During a presidential election, when millions of people exercise the right to vote, you might think that your single vote won't make a difference. Even if the candidates you support aren't elected, you've still had a hand in shaping the country's future.
History has proven that one vote can make a huge difference. In 1845, one vote brought Texas into the union. In 1876, one vote put Rutherford B. Hayes into the White House. In 1960, one vote per precinct elected John F. Kennedy. Nationally, Kennedy beat Richard Nixon by just over 114,000 votes. In a country of dozens of millions, that's a slim margin. So, your vote does count.
At Yongsan, we're bringing the voting message to the community through several venues. This past week was Overseas Voting Registration Week, the first of three non-partisan voter registration drives you'll see here and at military installations around the world. The Yongsan area Girl Scouts kicked it off Saturday by helping shoppers at the Main Exchange complete their requests for absentee ballot. Today, during our July Fourth celebration, the Veterans of Foreign Wars will offer the same service at their booth.
Armed Forces Voters Week will be held Aug. 31 - Sept. 7, and our local chapter of the Alpha Phi Alpha Fraternity will be assisting with setting up registration drives.

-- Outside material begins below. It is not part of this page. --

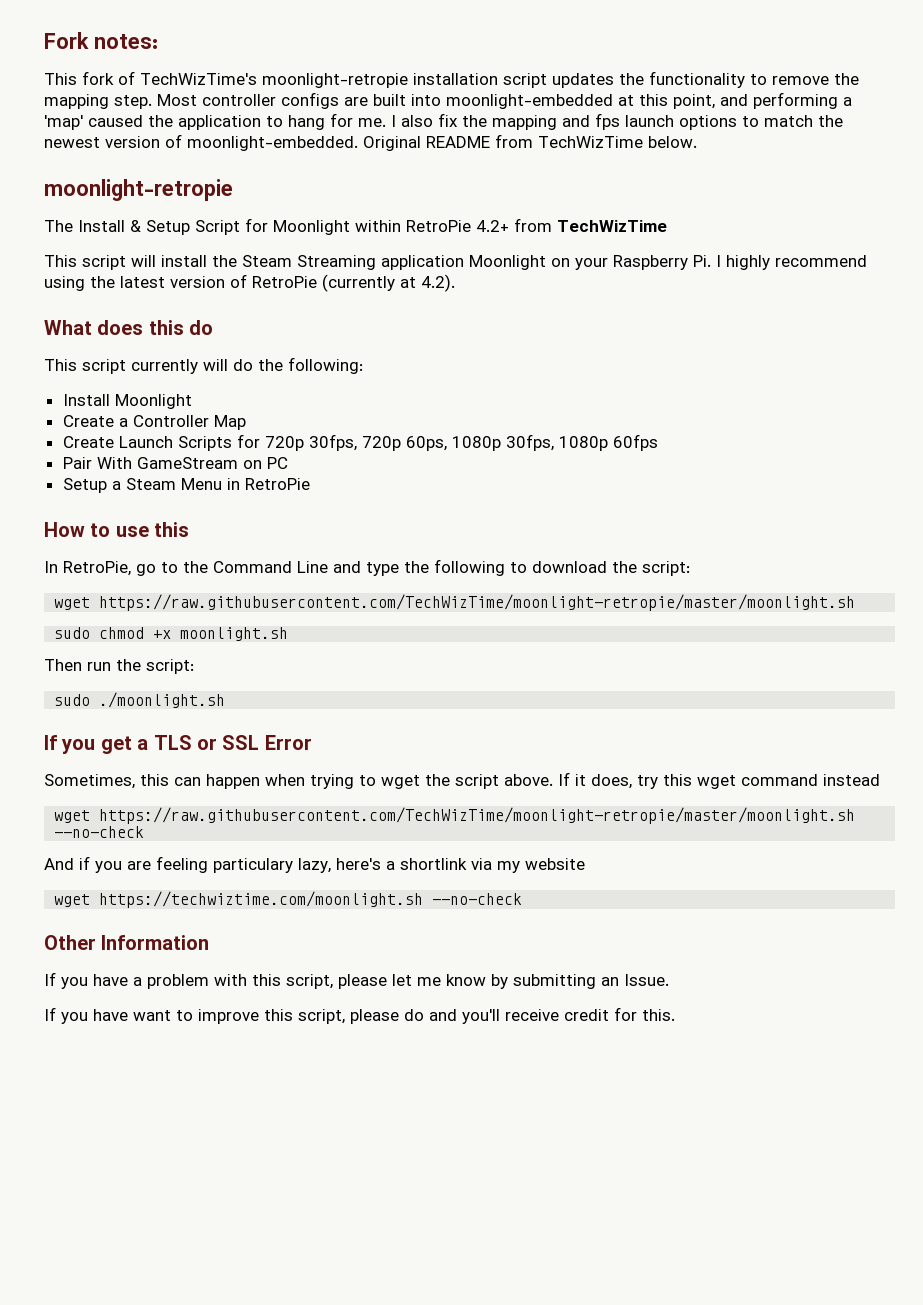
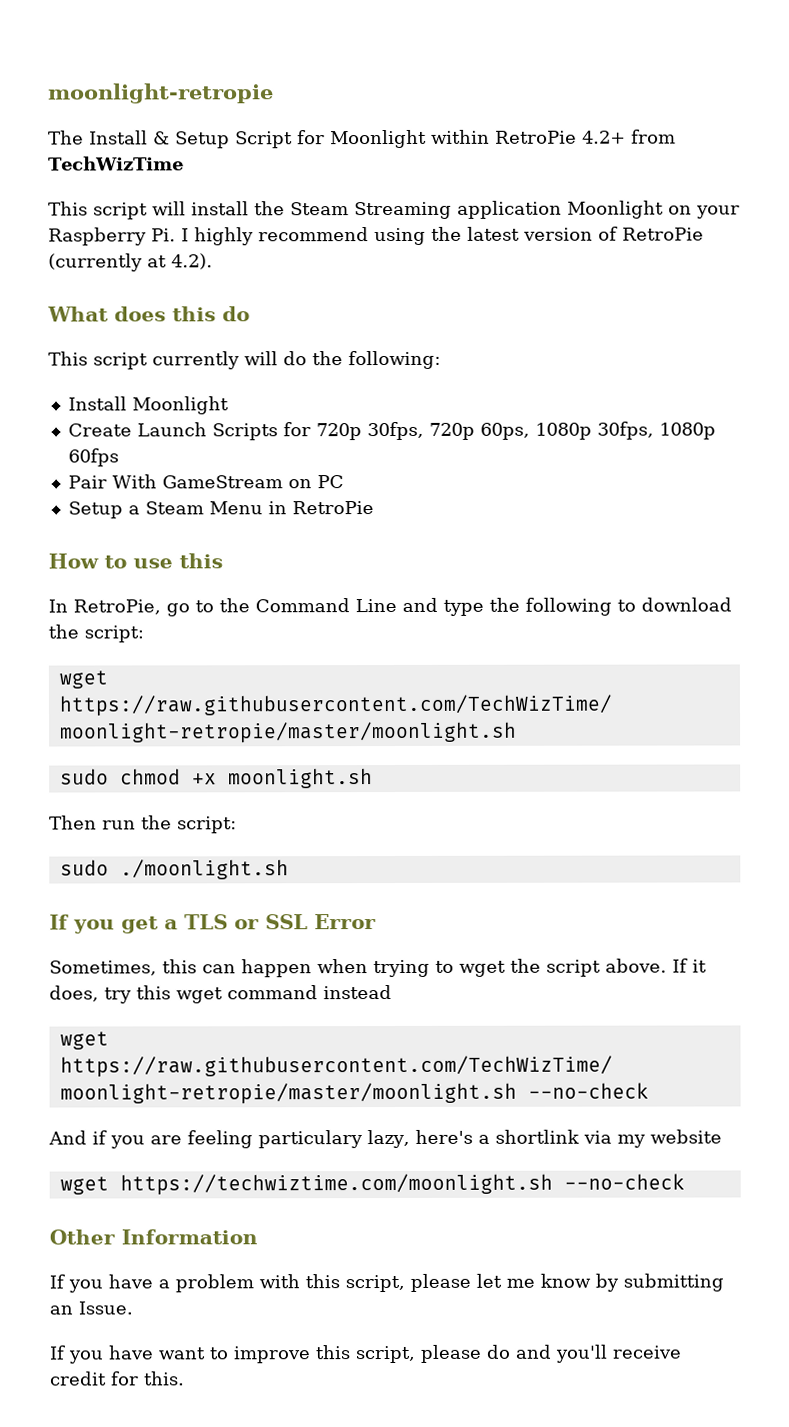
- Fork notes:
- This fork of TechWizTime's moonlight-retropie installation script updates the functionality to remove the mapping step. Most controller configs are built into moonlight-embedded at this point, and performing a 'map' caused the application to hang for me. I also fix the mapping and fps launch options to match the newest version of moonlight-embedded. Original README from TechWizTime below.
- Create a Controller Map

The fraternity has already held eight separate voter drives, registering over 200 people.
The last event is Absentee Voting Week Oct. 12-18. This all leads up to making sure you are registered and have sent in your absentee ballot before the Nov. 4 general election.
The key document here is the Registration and Absentee Ballot Request-Federal Post Card Application (Standard Form 76a). It is a postage-free postcard, printed and distributed by the Federal Voting Assistance Program for use by absentee voters.
Don't wait to send it! The web site www.fvap.gov has links and instructions on filling out the registration card, and it's a simple process. Or, better yet, get in touch with your unit voting assistance officer for more personalized assistance.
There is still time to make your vote count. Regardless of your political views, exercise this most important right.